= Work instructions =
Each line of the data below should be restated exactly, with images left out.

----- Provided material

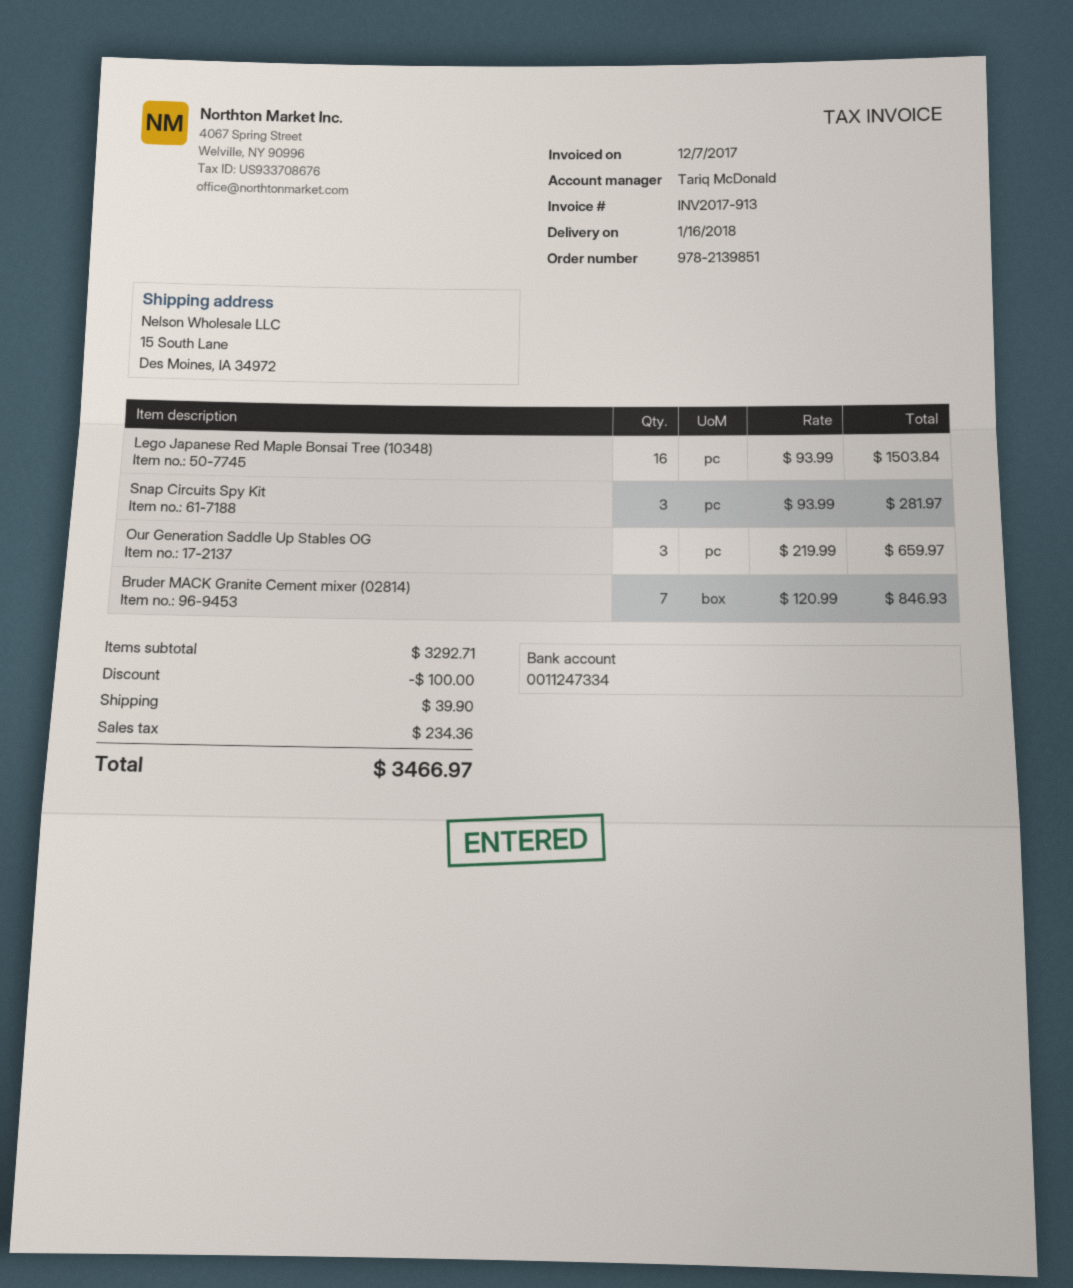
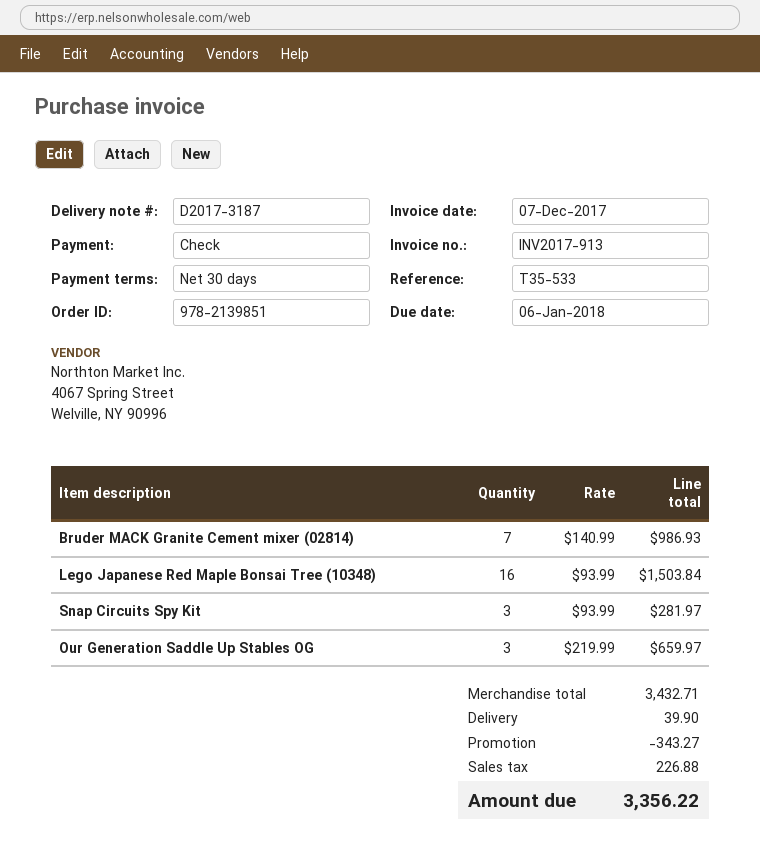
Bruder MACK Granite Cement mixer (02814): 7 x 120.99 = 846.93 -> 7 x 140.99 = 986.93
subtotal: 3292.71 -> 3432.71
discount: 100.00 -> 343.27
tax: 234.36 -> 226.88
total: 3466.97 -> 3356.22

----------

= Your response =
Bruder MACK Granite Cement mixer (02814): 7 x 120.99 = 846.93 -> 7 x 140.99 = 986.93
subtotal: 3292.71 -> 3432.71
discount: 100.00 -> 343.27
tax: 234.36 -> 226.88
total: 3466.97 -> 3356.22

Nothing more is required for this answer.